Nach Thüringen jetzt also auch Brandenburg: In beiden Urteilen gegen ein Paritätsgesetz lauten die Begründungen im Kern gleich: Die Quoten-Regelungen sind verfassungswidrig. Sie verstoßen gegen die Freiheit der Parteien. Eine Partei darf parteiisch, darf einseitig sein. Zudem stellte das Gericht einen Verstoß gegen die Gleichheit und Freiheit der Wahl fest. Die Richter und Richterinnen in Potsdam bekannten sich mit Hinweis auf die Landesverfassung aber ausdrücklich zur Gleichberechtigung von Frauen und Männern. Aber eben nicht so - mit der Verletzung anderer Verfassungsregeln.

Es ist eine juristische Klatsche - nicht nur für die Verfechter des Gesetzes in Potsdam, sondern für die Politik generell. Gut für die Gewaltenteilung in der Demokratie, schlecht fürs Image der Parteien. Dabei gehörte das Ausloten der Verfassungsgrenzen schon immer zum politischen Handwerk.

Gleichberechtigung gerade in der Politik ist nötiger denn je: Der Frauenanteil im Bundestag liegt bei gerade mal 31,2 Prozent - so niedrig wie seit 20 Jahren nicht mehr. Auch die meisten Länderparlamente sind "Männerclubs" mit ein paar Frauen. Dabei sind mehr als die Hälfte der Wahlberechtigten Frauen. Auch im Sächsischen Landtag liegt der Frauenanteil bei lediglich 27,7 Prozent.

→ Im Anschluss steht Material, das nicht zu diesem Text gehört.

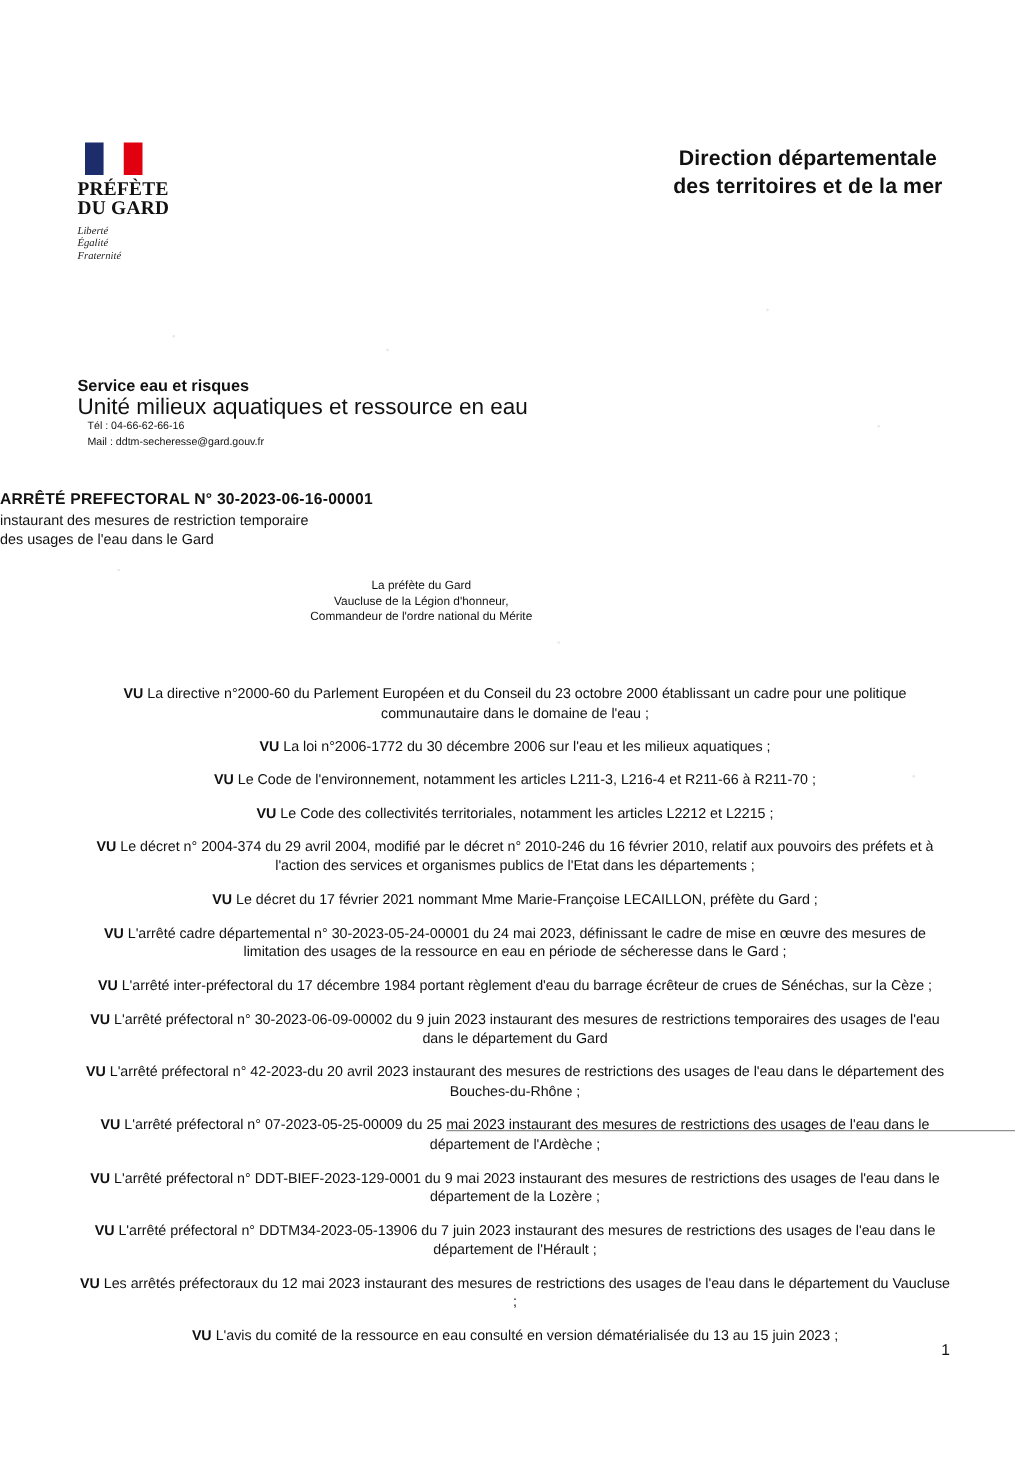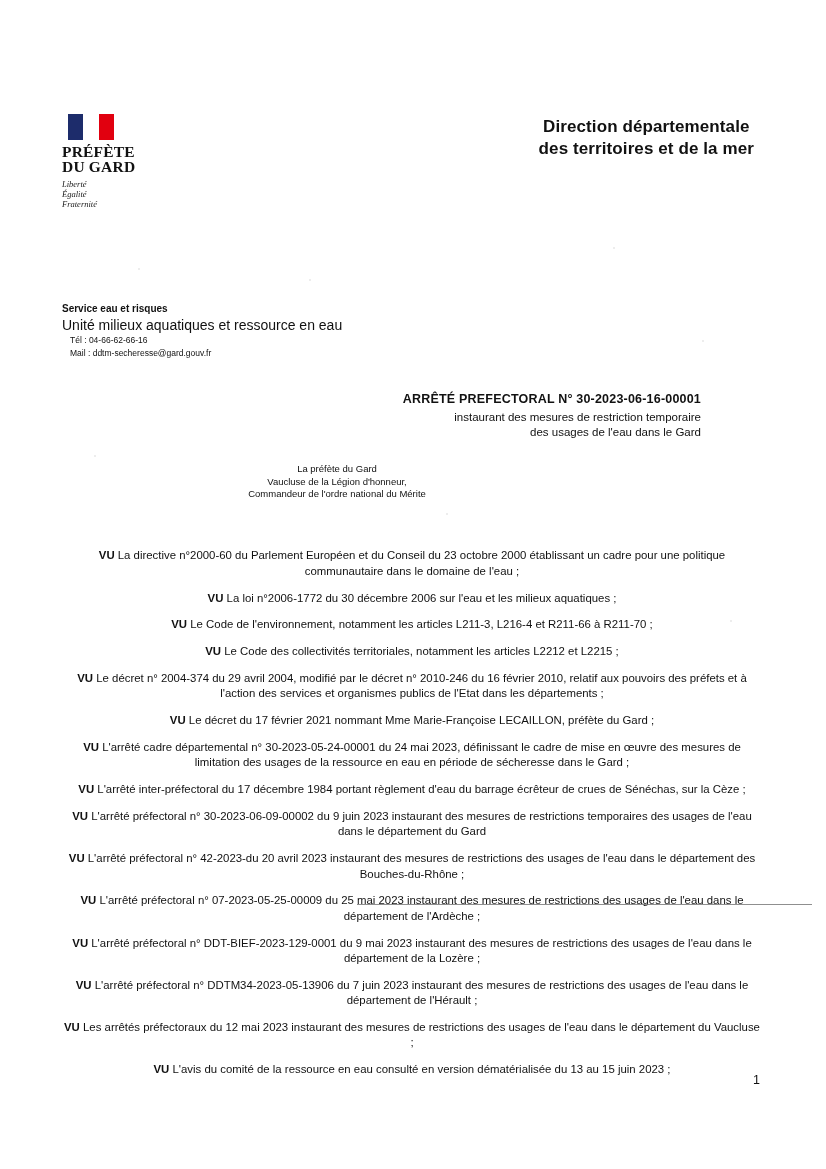--- a/index.html
+++ b/index.html
@@ -83,7 +83,7 @@
     width: 420px;
   }
   .service-line1 {
-    font-size: 10px;
+    font-size: 13px;
     font-weight: bold;
     line-height: 17px;
     color: #111;

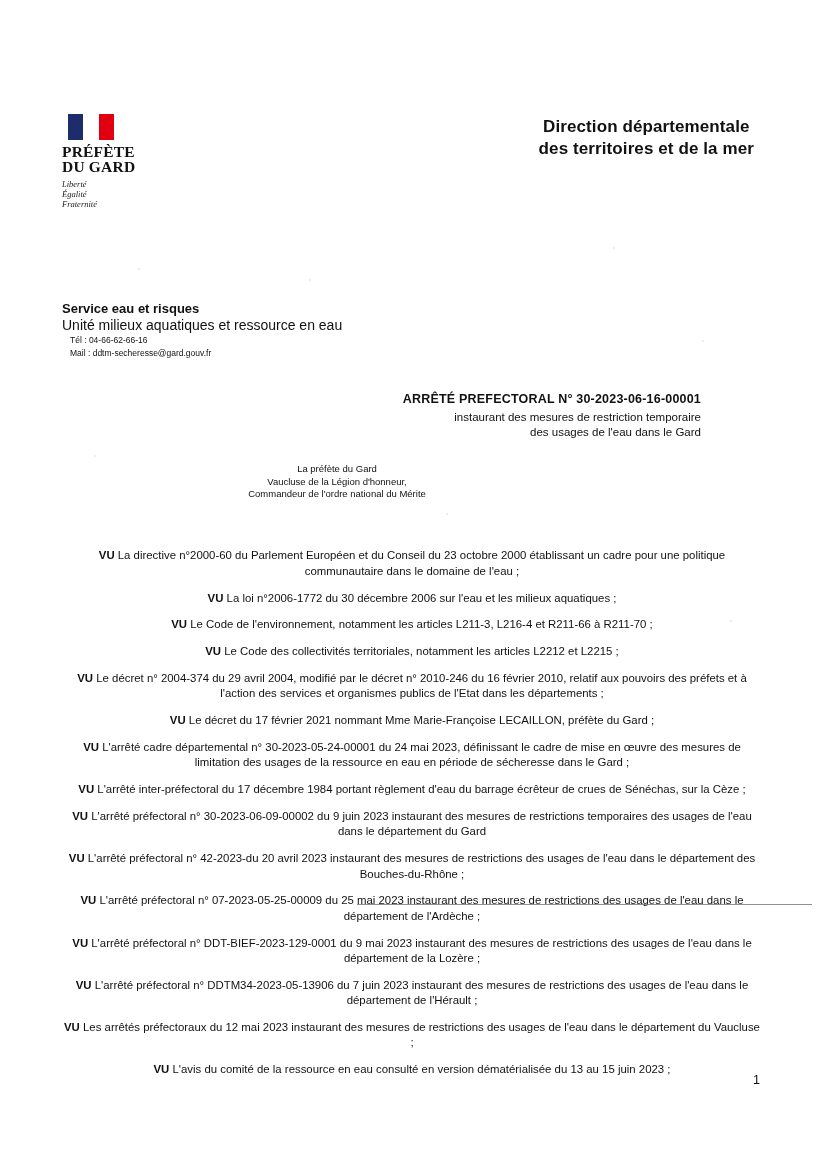--- a/index.html
+++ b/index.html
@@ -89,7 +89,7 @@
     color: #111;
   }
   .service-line2 {
-    font-size: 14px;
+    font-size: 18px;
     line-height: 17px;
     color: #111;
   }

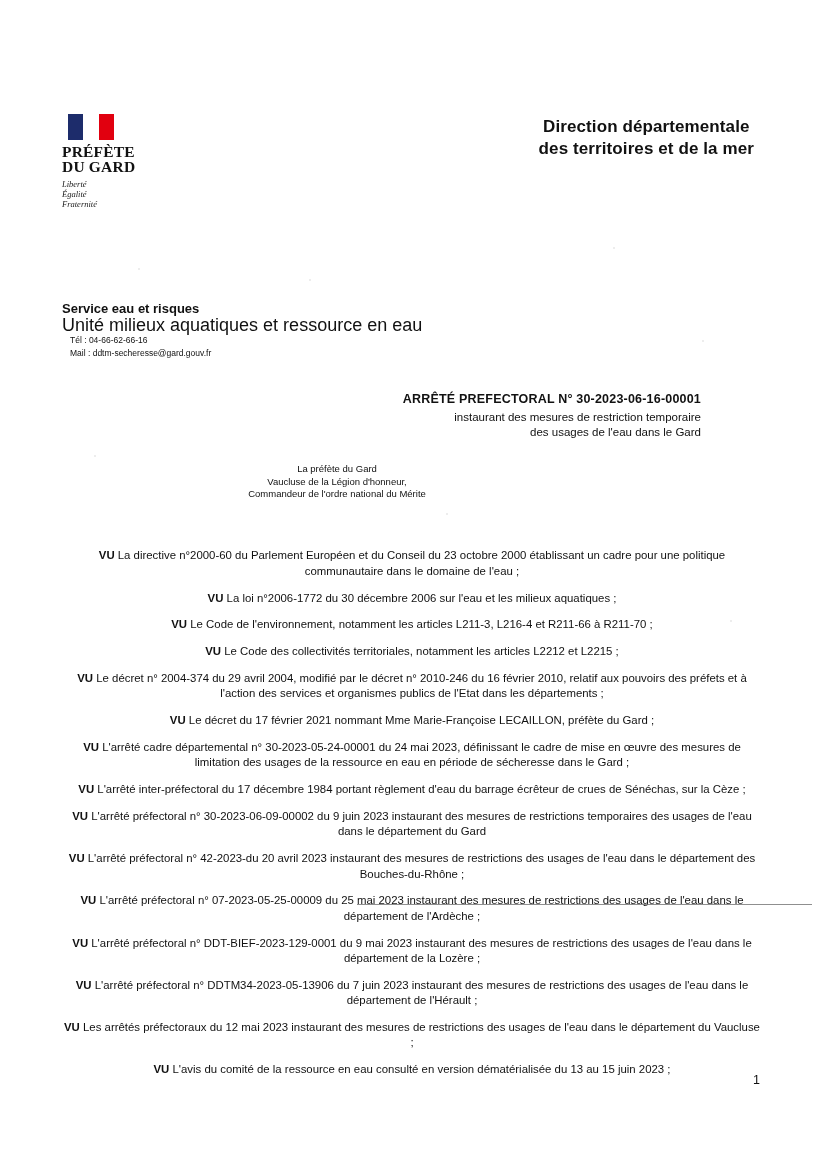--- a/index.html
+++ b/index.html
@@ -104,10 +104,10 @@
   
   .arrete-block {
     position: absolute;
-    left: 12px;
+    left: 0;
     top: 392px;
     width: 689px;
-    text-align: right;
+    text-align: left;
   }
   .arrete-num {
     font-size: 12.5px;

Im Dresdner Koalitionsvertrag nach der Wahl 2019 kommt das Wort Paritätsgesetz nicht vor - trotz Beteiligung der Grünen, bei denen das Thema Gleichberechtigung zur Partei-DNA gehört. Immerhin plant die grüne Justizministerin Katja Meier eine Fachkommission, die 2021 ihre Arbeit aufnehmen soll.

Die Brandenburger Richter und Richterinnen haben einstimmig geurteilt, dass das Paritätsgesetz schlecht gemacht war. Nun muss eben über neue, kreative Maßnahmen nachgedacht werden, das Ziel der Gleichstellung zu erreichen.

Wie kann man mehr Frauen in die Politik bringen? Etwa durch frauen- und familienfreundlichere Parteiarbeit. Auch im Grundgesetz findet sich mit Artikel 3 ein Ansatz: Er garantiert die Gleichheit vor dem Gesetz, die Gleichberechtigung der Geschlechter und verbietet Diskriminierung und Bevorzugung aufgrund bestimmter Eigenschaften. Das ist ein Auftrag. Nicht zuletzt für mehr juristischen Innovationsgeist. Gerichtsfeste Argumente und ein Weg für die Parität in den Parlamenten werden sich doch finden lassen. In Frankreich geht es ja auch.